Meridee Duddleston: Years ago around Christmas, carols piped in during a break in a live jazz set led to a realization. Saxophonist, composer and arranger Tim Warfield listened up and had an idea.

Tim Warfield: It annoyed me that I wasn’t hip enough to be current.  And I was like, ‘Oh no, you’re never going to play jazz tunes during Christmas, you’re going to play Jazzy Christmas tunes.’ 

MD:  And so Warfield’s annual jazz take on Christmas music began as part of his regular performances.  Slowly, with one or two tunes, but they caught on immediately.

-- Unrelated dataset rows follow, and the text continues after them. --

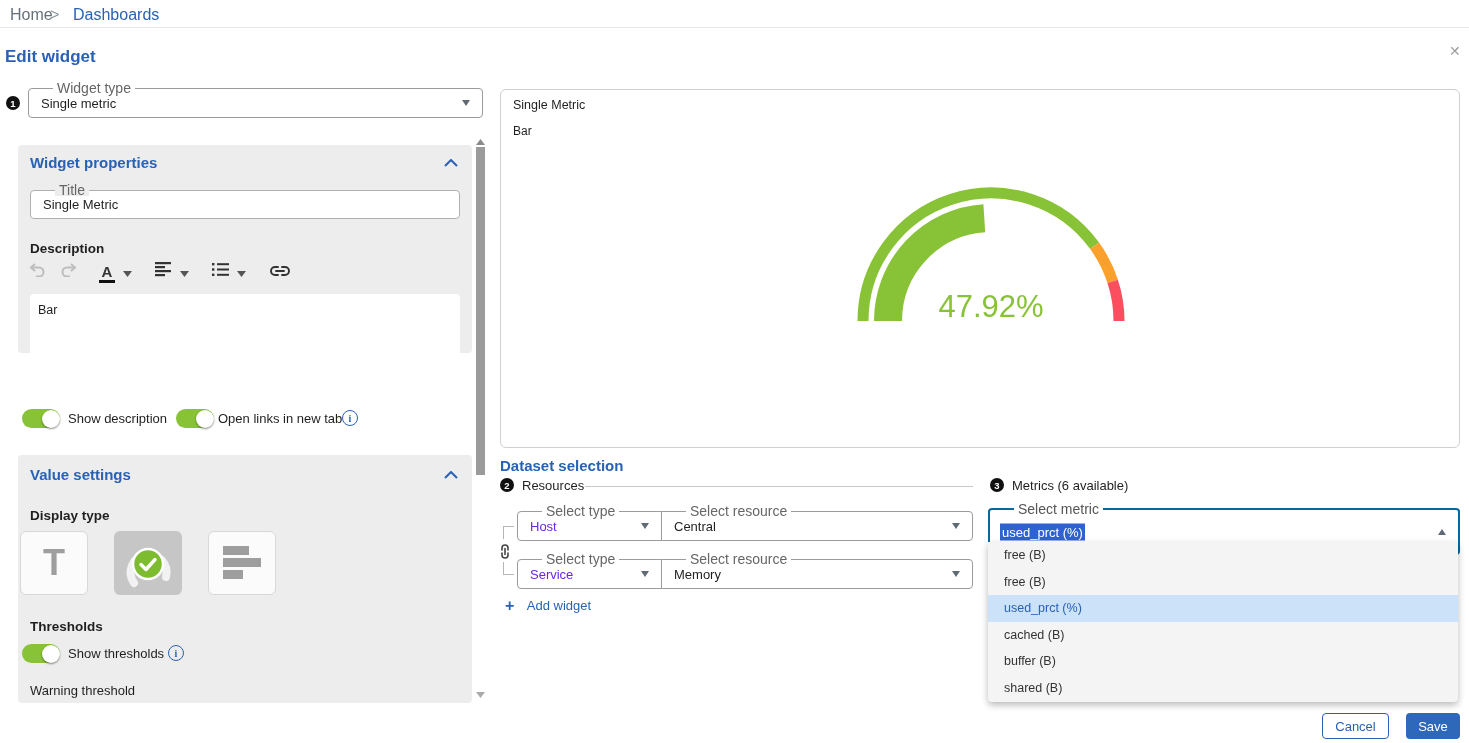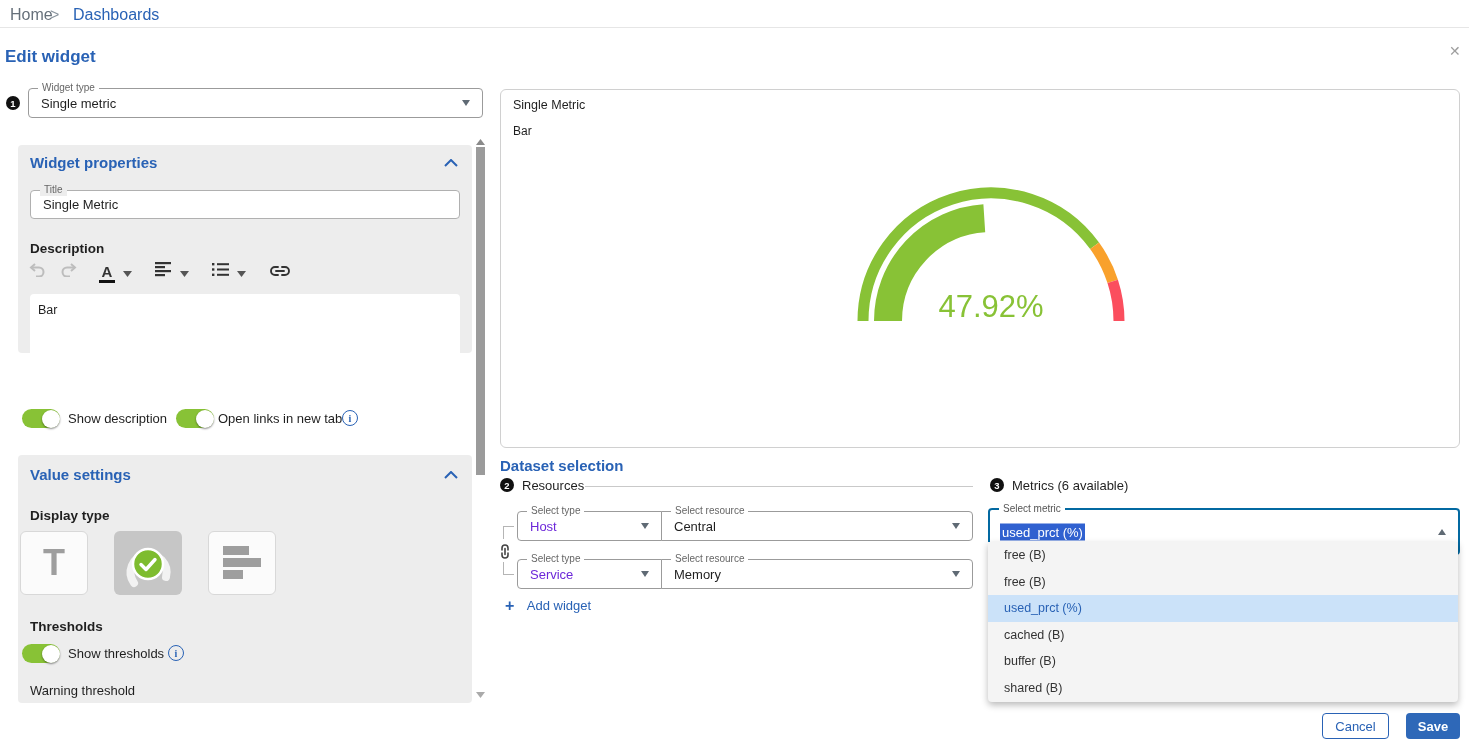--- a/index.html
+++ b/index.html
@@ -8,21 +8,21 @@
   .abs { position:absolute; }
 
   
   .crumb { font-size:16px; color:#66707a; cursor:pointer; }
   .crumb.blue { color:#2962b5; }
 
   .h-blue { color:#2962b5; font-weight:bold; }
 
   
   .sel { position:absolute; background:#fff; border:1px solid #9b9b9b; border-radius:4px; height:30px; }
-  .sel .lbl { position:absolute; top:-7px; left:9px; font-size:10px; color:#666; background:#fff; padding:0 4px; line-height:12px; white-space:nowrap; }
+  .sel .lbl { position:absolute; top:-7px; left:24px; font-size:14px; color:#666; background:#fff; padding:0 4px; line-height:12px; white-space:nowrap; }
   .sel .val { position:absolute; left:12px; top:50%; transform:translateY(-50%); font-size:13px; color:#1f1f1f; white-space:nowrap; }
   .sel .val.dim { color:#6d28d9; }
   .caret-d { position:absolute; right:12px; top:50%; transform:translateY(-50%); width:0; height:0;
              border-left:4.5px solid transparent; border-right:4.5px solid transparent; border-top:6px solid #5f6a74; }
   .caret-u { position:absolute; right:12px; top:50%; transform:translateY(-50%); width:0; height:0;
              border-left:4.5px solid transparent; border-right:4.5px solid transparent; border-bottom:6px solid #5f6a74; }
 
   .panel { position:absolute; left:18px; width:454px; background:#ededed; border-radius:4px; }
   .panel-h { position:absolute; left:12px; font-size:15px; }
 
@@ -46,21 +46,21 @@
   .txt13 { font-size:13px; color:#1f1f1f; }
 
   .tbtn { display:inline-flex; align-items:center; justify-content:center; cursor:pointer; }
 
   .opt { height:26.5px; display:flex; align-items:center; padding-left:16px; font-size:12.5px; color:#333; cursor:pointer; }
   .opt.hl { background:#cbe2f9; color:#2962b5; }
 
   .btn { position:absolute; height:26px; border-radius:4px; font-size:13px; display:flex; align-items:center;
          justify-content:center; cursor:pointer; }
   .btn.outline { border:1px solid #2962b5; color:#2962b5; background:#fff; }
-  .btn.fill { background:#2e68b8; color:#fff; font-weight:bold; }
+  .btn.fill { background:#2e68b8; color:#fff; font-weight:normal; }
 
   input.mat { width:100%; height:100%; border:none; outline:none; background:transparent; font-size:13px;
               color:#1f1f1f; padding:0 12px; font-family:"Liberation Sans", sans-serif; }
 </style>
 </head>
 <body>
 
 <div id="root">
 
   <div class="abs" style="left:0;top:0;width:1469px;height:28px;border-bottom:1px solid #e6e6e6;">

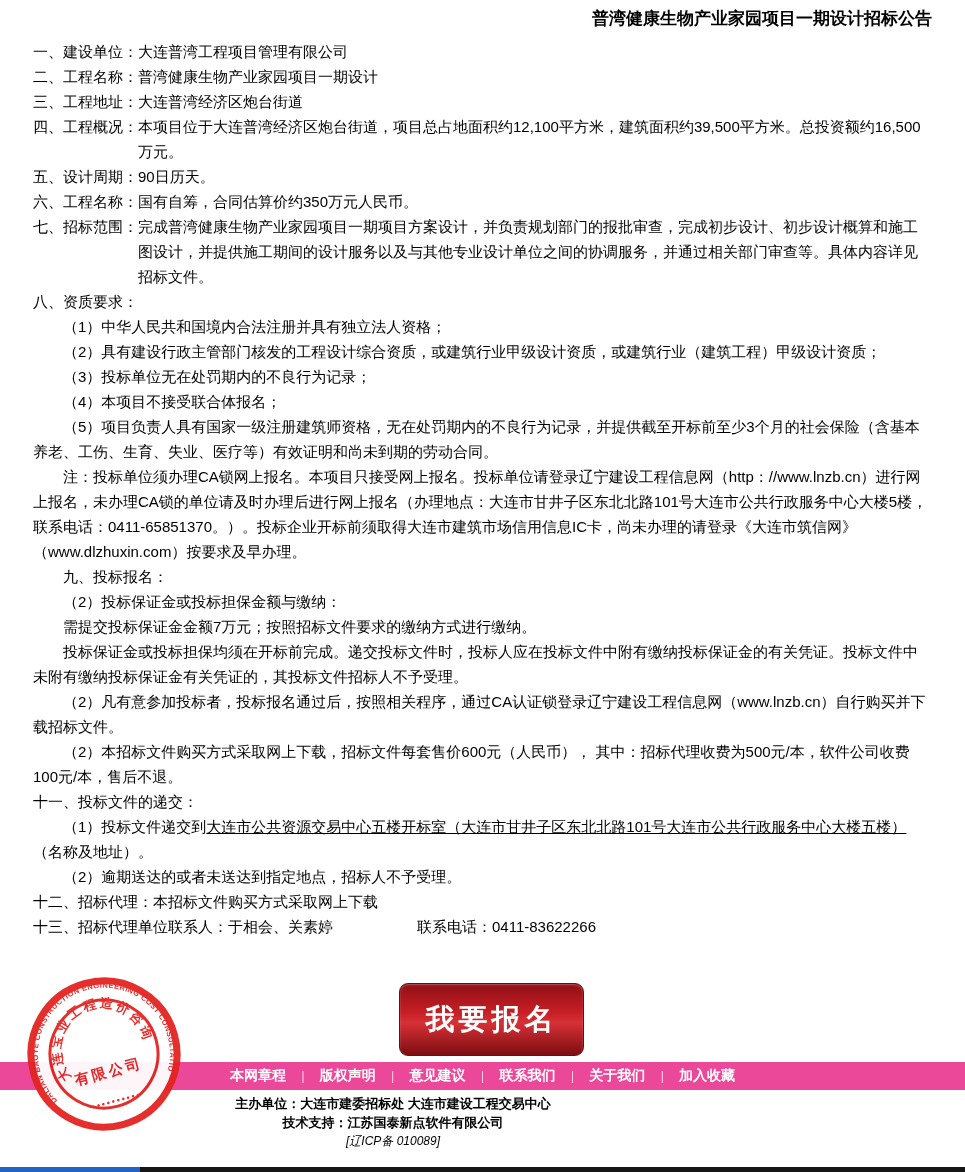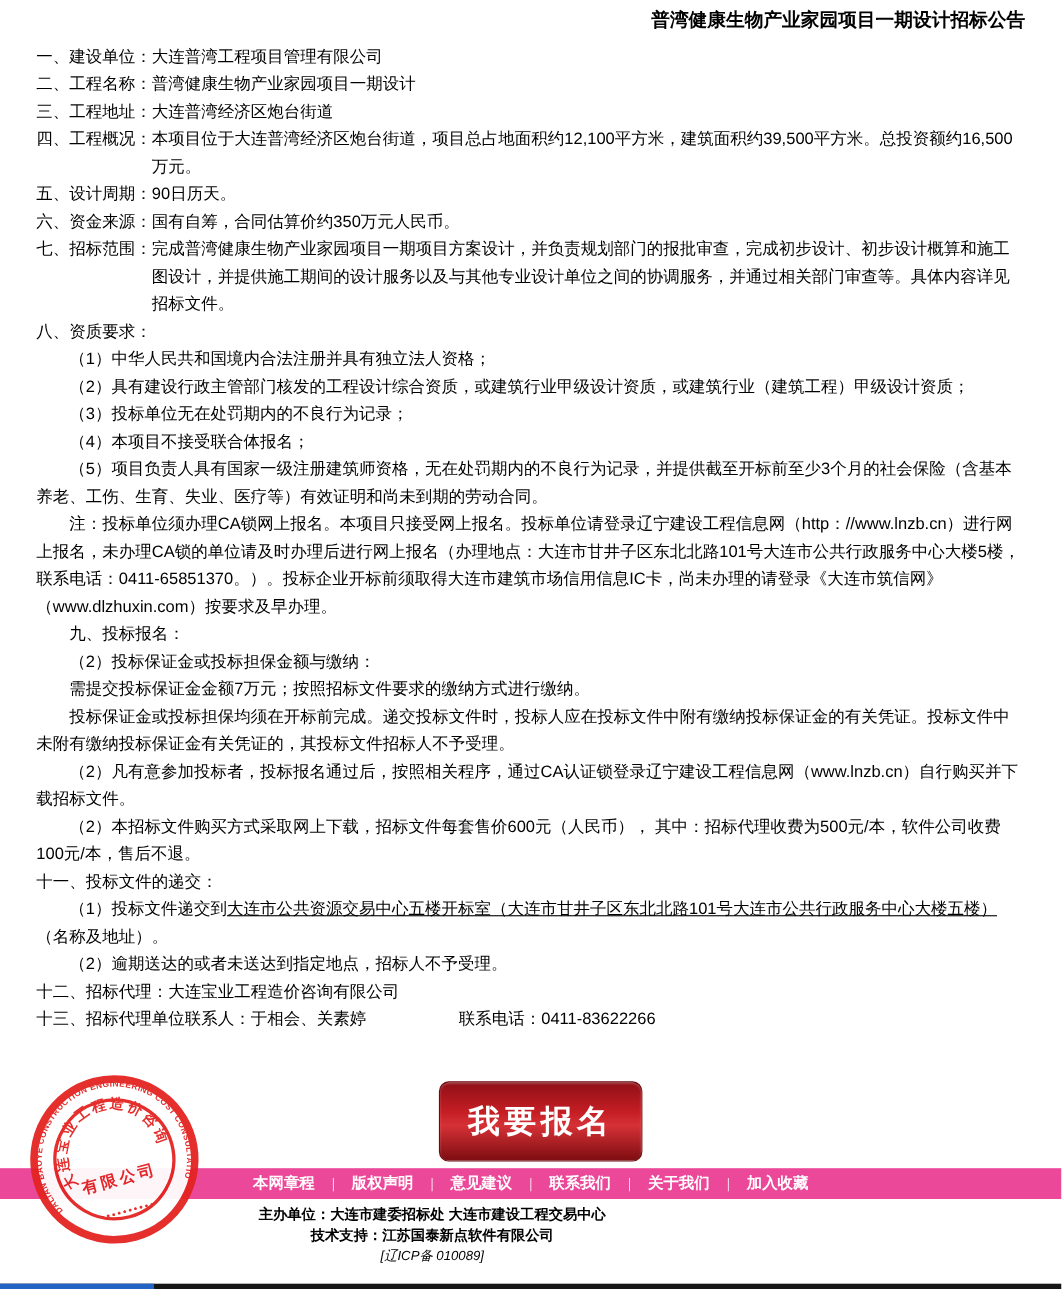--- a/index.html
+++ b/index.html
@@ -69,21 +69,21 @@
 <body>
 
 <div class="doc">
   <h1>普湾健康生物产业家园项目一期设计招标公告</h1>
 
   <p class="item"><span>一、建设单位：</span><span>大连普湾工程项目管理有限公司</span></p>
   <p class="item"><span>二、工程名称：</span><span>普湾健康生物产业家园项目一期设计</span></p>
   <p class="item"><span>三、工程地址：</span><span>大连普湾经济区炮台街道</span></p>
   <p class="item"><span>四、工程概况：</span><span>本项目位于大连普湾经济区炮台街道，项目总占地面积约12,100平方米，建筑面积约39,500平方米。总投资额约16,500万元。</span></p>
   <p class="item"><span>五、设计周期：</span><span>90日历天。</span></p>
-  <p class="item"><span>六、资金来源：</span><span>国有自筹，合同估算价约350万元人民币。</span></p>
+  <p class="item"><span>六、工程名称：</span><span>国有自筹，合同估算价约350万元人民币。</span></p>
   <p class="item"><span>七、招标范围：</span><span>完成普湾健康生物产业家园项目一期项目方案设计，并负责规划部门的报批审查，完成初步设计、初步设计概算和施工图设计，并提供施工期间的设计服务以及与其他专业设计单位之间的协调服务，并通过相关部门审查等。具体内容详见招标文件。</span></p>
 
   <p class="item">八、资质要求：</p>
   <p class="sub">（1）中华人民共和国境内合法注册并具有独立法人资格；</p>
   <p class="sub">（2）具有建设行政主管部门核发的工程设计综合资质，或建筑行业甲级设计资质，或建筑行业（建筑工程）甲级设计资质；</p>
   <p class="sub">（3）投标单位无在处罚期内的不良行为记录；</p>
   <p class="sub">（4）本项目不接受联合体报名；</p>
   <p class="sub">（5）项目负责人具有国家一级注册建筑师资格，无在处罚期内的不良行为记录，并提供截至开标前至少3个月的社会保险（含基本养老、工伤、生育、失业、医疗等）有效证明和尚未到期的劳动合同。</p>
   <p class="sub">注：投标单位须办理CA锁网上报名。本项目只接受网上报名。投标单位请登录辽宁建设工程信息网（http：//www.lnzb.cn）进行网上报名，未办理CA锁的单位请及时办理后进行网上报名（办理地点：大连市甘井子区东北北路101号大连市公共行政服务中心大楼5楼，联系电话：0411-65851370。）。投标企业开标前须取得大连市建筑市场信用信息IC卡，尚未办理的请登录《大连市筑信网》（www.dlzhuxin.com）按要求及早办理。</p>
 
@@ -92,21 +92,21 @@
   <p class="sub">需提交投标保证金金额7万元；按照招标文件要求的缴纳方式进行缴纳。</p>
   <p class="sub">投标保证金或投标担保均须在开标前完成。递交投标文件时，投标人应在投标文件中附有缴纳投标保证金的有关凭证。投标文件中未附有缴纳投标保证金有关凭证的，其投标文件招标人不予受理。</p>
 
   <p class="sub">（2）凡有意参加投标者，投标报名通过后，按照相关程序，通过CA认证锁登录辽宁建设工程信息网（www.lnzb.cn）自行购买并下载招标文件。</p>
   <p class="sub">（2）本招标文件购买方式采取网上下载，招标文件每套售价600元（人民币）， 其中：招标代理收费为500元/本，软件公司收费 100元/本，售后不退。</p>
 
   <p class="item">十一、投标文件的递交：</p>
   <p class="sub"><span>（1）投标文件递交到</span><span class="u">大连市公共资源交易中心五楼开标室（大连市甘井子区东北北路101号大连市公共行政服务中心大楼五楼）</span><span>（名称及地址）。</span></p>
   <p class="sub">（2）逾期送达的或者未送达到指定地点，招标人不予受理。</p>
 
-  <p class="item"><span>十二、招标代理：</span><span>大连宝业工程造价咨询有限公司</span></p>
+  <p class="item"><span>十二、招标代理：</span><span>本招标文件购买方式采取网上下载</span></p>
   <p class="item"><span>十三、招标代理单位联系人：</span><span>于相会、关素婷</span><span class="phone">联系电话：0411-83622266</span></p>
 </div>
 
 <button class="signup-btn">我要报名</button>
 
 <div class="stamp-wrap">
   <svg width="160" height="160" viewBox="0 0 160 160">
     <circle cx="80" cy="80" r="73" fill="#ffffff" stroke="#e32422" stroke-width="7"></circle>
     <circle cx="80" cy="80" r="54" fill="none" stroke="#e32422" stroke-width="3"></circle>
     <defs>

TW: And that helped me to connect with audiences.  And then later on I’d say, ‘Well I want to do some new ones.’  Or I’d hear something in my head.  I’d go to the piano and start to arrange something new.  And this just kept going on and on and on to the point where I had, I actually had, too much music. 

MD:  Warfield, who lives in York, Pennsylvania, performs, records, teaches, and once a year builds a show around holiday music.  Jazzy Christmas matured into a CD that was recommended in the New York Times 2013 Holiday CD Gift Guide. Warfield thinks the popularity of his concept has a lot to do with melodies that are deeply familiar to many.

TW:  You know I can play as crazy as I like.  We can have as much fun and be as adventurous as we’d like to.  It’s in their bodies… so we can do whatever we want and they get it.  And they really get it.  And so it makes it very fun for them.

MD:  Santa’s coming to town, even if his sleigh takes the scenic route.